La fiction siriana

Bologna, 12 dicembre 2024

(avv. Antonello Tomanelli)

Facciamo il punto. Abbiamo 20 mila tagliagole, residui di Al Qaeda e Isis, che formano l’HTS, acronimo di Hayat Tahrir al-Shamin, («Organizzazione per la Liberazione del Levante»), guidati da Abu Mohammed al-Jolani, un 40enne che si è fatto le ossa in Iraq organizzando imboscate contro soldati americani. In poche ore conquistano Aleppo, città di oltre due milioni di abitanti nei cui dintorni si trova l’intero complesso militare industriale siriano.

Questi combattenti salafiti non vanno tanto per il sottile. Ovunque arrivano, razziano di tutto. Incominciano a circolare video che li immortalano mentre compiono spietate esecuzioni sommarie a danno di soldati siriani accovacciati e con le mani alzate. I 100 mila soldati dell’esercito di Damasco si dileguano.

In pochi giorni l’HTS rovescia il decennale regime di Bashar al-Assad, dopo che l’aviazione USA ha bombardato qualche migliaio di miliziani sciiti provenienti dall’Iraq. Putin manda un paio di aerei a scaricare mortaretti sull’HTS per difendere l’amico Assad, che guarda caso al deflagare della rivolta si trova proprio a Mosca, con moglie e figli al seguito. Secondo alcuni media, alla notizia della caduta di Aleppo, con i soldati siriani che se la danno a gambe levate liberandosi delle uniformi, si sarebbe eroicamente precipitato a palazzo. Per fare cosa, non si sa, salvo poi tornare in 48 ore, ovviamente in buona salute, nel dorato rifugio moscovita assegnatogli da Putin.

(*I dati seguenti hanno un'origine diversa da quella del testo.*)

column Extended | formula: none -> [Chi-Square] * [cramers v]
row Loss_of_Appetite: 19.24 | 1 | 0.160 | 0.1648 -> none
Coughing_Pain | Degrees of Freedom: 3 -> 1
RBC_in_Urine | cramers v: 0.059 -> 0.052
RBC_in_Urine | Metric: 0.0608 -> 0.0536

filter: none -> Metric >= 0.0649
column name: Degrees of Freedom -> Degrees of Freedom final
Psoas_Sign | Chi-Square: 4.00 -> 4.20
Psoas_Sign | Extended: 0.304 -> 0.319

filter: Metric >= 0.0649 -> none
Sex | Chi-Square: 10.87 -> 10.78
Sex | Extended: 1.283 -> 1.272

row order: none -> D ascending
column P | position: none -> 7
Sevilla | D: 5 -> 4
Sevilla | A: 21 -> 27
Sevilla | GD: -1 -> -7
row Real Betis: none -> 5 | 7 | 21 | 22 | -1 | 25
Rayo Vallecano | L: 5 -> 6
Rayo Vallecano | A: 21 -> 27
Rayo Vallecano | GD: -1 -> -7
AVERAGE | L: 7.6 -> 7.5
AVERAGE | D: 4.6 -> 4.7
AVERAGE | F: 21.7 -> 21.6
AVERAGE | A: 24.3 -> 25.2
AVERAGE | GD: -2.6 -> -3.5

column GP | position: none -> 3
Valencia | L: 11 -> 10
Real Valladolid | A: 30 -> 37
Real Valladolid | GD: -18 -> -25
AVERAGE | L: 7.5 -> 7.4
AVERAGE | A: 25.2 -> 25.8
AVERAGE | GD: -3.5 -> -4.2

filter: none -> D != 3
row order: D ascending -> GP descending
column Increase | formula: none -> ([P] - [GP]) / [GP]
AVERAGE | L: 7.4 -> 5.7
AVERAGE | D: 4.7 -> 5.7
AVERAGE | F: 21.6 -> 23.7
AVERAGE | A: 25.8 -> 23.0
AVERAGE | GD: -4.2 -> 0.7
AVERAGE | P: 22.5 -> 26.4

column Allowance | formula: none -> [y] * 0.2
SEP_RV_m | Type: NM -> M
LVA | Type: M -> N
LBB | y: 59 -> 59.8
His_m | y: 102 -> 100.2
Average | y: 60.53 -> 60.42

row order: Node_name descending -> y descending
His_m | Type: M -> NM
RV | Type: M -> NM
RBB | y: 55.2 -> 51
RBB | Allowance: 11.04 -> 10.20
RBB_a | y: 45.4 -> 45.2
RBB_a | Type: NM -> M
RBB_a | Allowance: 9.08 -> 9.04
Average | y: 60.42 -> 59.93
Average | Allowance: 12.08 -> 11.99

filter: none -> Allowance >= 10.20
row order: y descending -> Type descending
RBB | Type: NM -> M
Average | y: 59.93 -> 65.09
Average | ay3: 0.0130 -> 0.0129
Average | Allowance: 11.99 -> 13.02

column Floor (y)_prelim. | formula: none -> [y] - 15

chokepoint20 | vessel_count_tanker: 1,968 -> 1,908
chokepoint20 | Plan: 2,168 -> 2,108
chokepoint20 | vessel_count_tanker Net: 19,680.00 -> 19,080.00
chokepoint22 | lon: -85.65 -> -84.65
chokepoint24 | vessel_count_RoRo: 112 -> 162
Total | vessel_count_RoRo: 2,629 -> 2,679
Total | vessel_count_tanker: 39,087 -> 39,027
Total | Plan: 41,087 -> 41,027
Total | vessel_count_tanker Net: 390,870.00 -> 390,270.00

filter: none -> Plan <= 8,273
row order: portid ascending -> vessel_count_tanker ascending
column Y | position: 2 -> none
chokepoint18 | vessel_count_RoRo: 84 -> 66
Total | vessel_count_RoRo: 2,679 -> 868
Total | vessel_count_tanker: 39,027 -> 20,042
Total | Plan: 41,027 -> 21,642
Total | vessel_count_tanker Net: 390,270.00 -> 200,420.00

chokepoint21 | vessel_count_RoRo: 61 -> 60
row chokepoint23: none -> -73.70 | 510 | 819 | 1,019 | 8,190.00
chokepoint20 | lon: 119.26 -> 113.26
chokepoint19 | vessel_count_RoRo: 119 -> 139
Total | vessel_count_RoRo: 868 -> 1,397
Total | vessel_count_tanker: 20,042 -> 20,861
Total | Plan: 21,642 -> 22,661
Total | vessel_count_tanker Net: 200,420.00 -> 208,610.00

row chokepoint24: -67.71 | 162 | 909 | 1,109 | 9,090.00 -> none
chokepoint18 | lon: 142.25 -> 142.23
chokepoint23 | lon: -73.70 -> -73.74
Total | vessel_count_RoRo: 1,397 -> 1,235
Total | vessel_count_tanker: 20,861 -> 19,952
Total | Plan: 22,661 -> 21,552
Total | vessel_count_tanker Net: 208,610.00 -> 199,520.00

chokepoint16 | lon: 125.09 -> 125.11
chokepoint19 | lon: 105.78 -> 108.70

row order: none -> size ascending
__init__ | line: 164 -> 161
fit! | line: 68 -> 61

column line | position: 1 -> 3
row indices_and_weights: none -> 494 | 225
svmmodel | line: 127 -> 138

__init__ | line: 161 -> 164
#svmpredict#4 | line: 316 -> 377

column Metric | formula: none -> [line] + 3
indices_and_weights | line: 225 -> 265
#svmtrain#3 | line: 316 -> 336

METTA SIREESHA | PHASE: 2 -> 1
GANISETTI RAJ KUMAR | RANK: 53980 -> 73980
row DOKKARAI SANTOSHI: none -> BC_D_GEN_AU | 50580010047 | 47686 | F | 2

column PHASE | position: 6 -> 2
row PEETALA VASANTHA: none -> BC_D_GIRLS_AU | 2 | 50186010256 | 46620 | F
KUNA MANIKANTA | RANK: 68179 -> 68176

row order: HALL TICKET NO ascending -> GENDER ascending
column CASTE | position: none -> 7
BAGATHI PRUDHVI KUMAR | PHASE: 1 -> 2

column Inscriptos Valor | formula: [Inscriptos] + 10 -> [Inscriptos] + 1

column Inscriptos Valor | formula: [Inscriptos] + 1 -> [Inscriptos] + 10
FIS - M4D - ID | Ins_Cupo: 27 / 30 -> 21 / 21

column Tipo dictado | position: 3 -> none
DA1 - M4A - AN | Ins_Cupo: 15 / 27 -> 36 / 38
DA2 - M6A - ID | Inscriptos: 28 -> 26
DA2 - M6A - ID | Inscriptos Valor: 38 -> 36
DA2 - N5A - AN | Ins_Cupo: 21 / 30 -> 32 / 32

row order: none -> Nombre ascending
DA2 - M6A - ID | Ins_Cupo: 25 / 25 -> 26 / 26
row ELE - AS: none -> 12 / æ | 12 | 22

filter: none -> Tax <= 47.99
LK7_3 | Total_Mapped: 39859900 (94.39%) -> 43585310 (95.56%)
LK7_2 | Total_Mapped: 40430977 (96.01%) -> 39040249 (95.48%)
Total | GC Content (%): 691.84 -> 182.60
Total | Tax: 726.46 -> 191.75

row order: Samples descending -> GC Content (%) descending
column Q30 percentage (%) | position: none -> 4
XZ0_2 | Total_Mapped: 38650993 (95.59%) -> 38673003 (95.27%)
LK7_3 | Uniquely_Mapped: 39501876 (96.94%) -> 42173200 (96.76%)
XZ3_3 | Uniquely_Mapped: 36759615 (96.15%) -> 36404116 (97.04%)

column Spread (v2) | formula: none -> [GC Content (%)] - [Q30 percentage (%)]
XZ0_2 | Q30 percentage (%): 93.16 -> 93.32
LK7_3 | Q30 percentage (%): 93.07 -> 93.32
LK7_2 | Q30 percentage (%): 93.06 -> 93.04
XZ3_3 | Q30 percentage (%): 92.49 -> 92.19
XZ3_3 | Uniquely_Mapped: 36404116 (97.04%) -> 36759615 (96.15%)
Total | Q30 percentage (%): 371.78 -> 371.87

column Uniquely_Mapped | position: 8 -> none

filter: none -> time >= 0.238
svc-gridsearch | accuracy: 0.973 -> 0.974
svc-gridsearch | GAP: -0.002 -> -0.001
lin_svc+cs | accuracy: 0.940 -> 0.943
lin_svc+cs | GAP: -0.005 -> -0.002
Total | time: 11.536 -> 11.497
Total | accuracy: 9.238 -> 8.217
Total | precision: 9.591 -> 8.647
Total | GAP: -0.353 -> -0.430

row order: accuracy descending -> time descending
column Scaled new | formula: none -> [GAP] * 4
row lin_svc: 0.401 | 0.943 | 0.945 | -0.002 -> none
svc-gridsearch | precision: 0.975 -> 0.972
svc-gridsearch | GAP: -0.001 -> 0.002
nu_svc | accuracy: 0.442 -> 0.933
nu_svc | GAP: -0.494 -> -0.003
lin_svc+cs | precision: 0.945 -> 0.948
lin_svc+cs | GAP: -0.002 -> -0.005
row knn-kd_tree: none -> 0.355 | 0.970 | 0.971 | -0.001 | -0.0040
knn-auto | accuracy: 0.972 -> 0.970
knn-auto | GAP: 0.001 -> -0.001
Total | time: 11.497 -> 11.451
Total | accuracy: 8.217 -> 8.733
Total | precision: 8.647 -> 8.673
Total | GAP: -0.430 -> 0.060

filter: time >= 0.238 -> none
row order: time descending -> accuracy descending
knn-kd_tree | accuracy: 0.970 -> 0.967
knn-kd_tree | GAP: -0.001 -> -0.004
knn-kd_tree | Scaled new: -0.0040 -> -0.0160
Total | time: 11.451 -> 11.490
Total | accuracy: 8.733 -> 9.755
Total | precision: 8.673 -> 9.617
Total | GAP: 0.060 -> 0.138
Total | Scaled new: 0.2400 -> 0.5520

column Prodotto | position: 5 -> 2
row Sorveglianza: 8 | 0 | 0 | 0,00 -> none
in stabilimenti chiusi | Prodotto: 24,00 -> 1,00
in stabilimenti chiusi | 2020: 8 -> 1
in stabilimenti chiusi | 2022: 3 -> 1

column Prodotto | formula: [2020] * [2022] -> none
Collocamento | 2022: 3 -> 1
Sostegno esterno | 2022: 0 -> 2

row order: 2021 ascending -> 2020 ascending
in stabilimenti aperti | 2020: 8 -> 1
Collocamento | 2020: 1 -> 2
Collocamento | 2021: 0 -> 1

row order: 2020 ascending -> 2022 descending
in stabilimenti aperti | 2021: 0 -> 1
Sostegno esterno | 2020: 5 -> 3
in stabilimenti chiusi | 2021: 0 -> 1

Calmatasi la situazione, al-Jolani, il leader dei ribelli tagliagole, prima di presentarsi alle telecamere si toglie il turbante lasciandosi la barba lunga, solo per non assomigliare troppo a Zelensky. Parla di nuovo corso della Siria. Dimentica la Jihad («a quarant’anni non si può essere come a venti») promettendo addirittura libertà di religione, rassicurando così la minoranza cristiana. Ma stranamente rassicura anche Putin, garantendo che le sue basi che si affacciano sul Mediterraneo, quelle di Tartus e di Lakatia, non saranno prese di mira nemmeno con una singola fionda.

Mentre gli spietati ribelli tagliagole jihadisti incominciano a parlare del nuovo governo, non solo lasciando vivi gli odiati ministri di Assad, ma addirittura conferendo loro un ruolo nella transizione ad un «governo costituzionale», dalle alture del Golan Israele passa il confine con la Siria, acquartierandosi ad una manciata di kilometri da Damasco, con la scusa di creare una zona cuscinetto «data la natura di chi ha ormai preso il potere», si giustifica Netanyahu. Addio, Hezbollah. Non pago, in due giorni esegue 480 bombardamenti su obiettivi militari siriani. I tagliagole, anche qui stranamente, tacciono. Mentre a Teheran gli Ayatollah incominciano ad accusare attacchi di dissenteria.

Non ci vuole molto per capire che questi dell’HTS formano in realtà uno dei più grossi eserciti mercenari mai esistiti. Né è difficile comprendere chi li paga.

Intanto, contro ogni logica, Zelensky lancia qualche missile pure su Rostov. Putin, che da un bel po’ rosicchia qualche km di Ucraina al giorno, ringrazia per il favore ricevuto, e si prepara a «rispondere adeguatamente».

Quella che molti considerano una sconfitta di Putin, è in realtà il prezzo di uno scambio concordato. Putin ha lasciato la Siria e Assad al loro destino, assicurando però a lui e ai suoi cari un asilo dorato, senza così tradirlo. Ha mollato l’Iran, che gli serviva esclusivamente per contrastare la penetrazione della NATO nella regione caucasica, eventualità che Trump, in procinto di insediarsi alla Casa Bianca, esclude a priori. In cambio, Putin conserverà le due basi in Siria che si affacciano sul Mediterraneo, cosa che più gli preme, e arriverà ai negoziati sull’Ucraina passandosela meglio di quanto se la sia mai passata.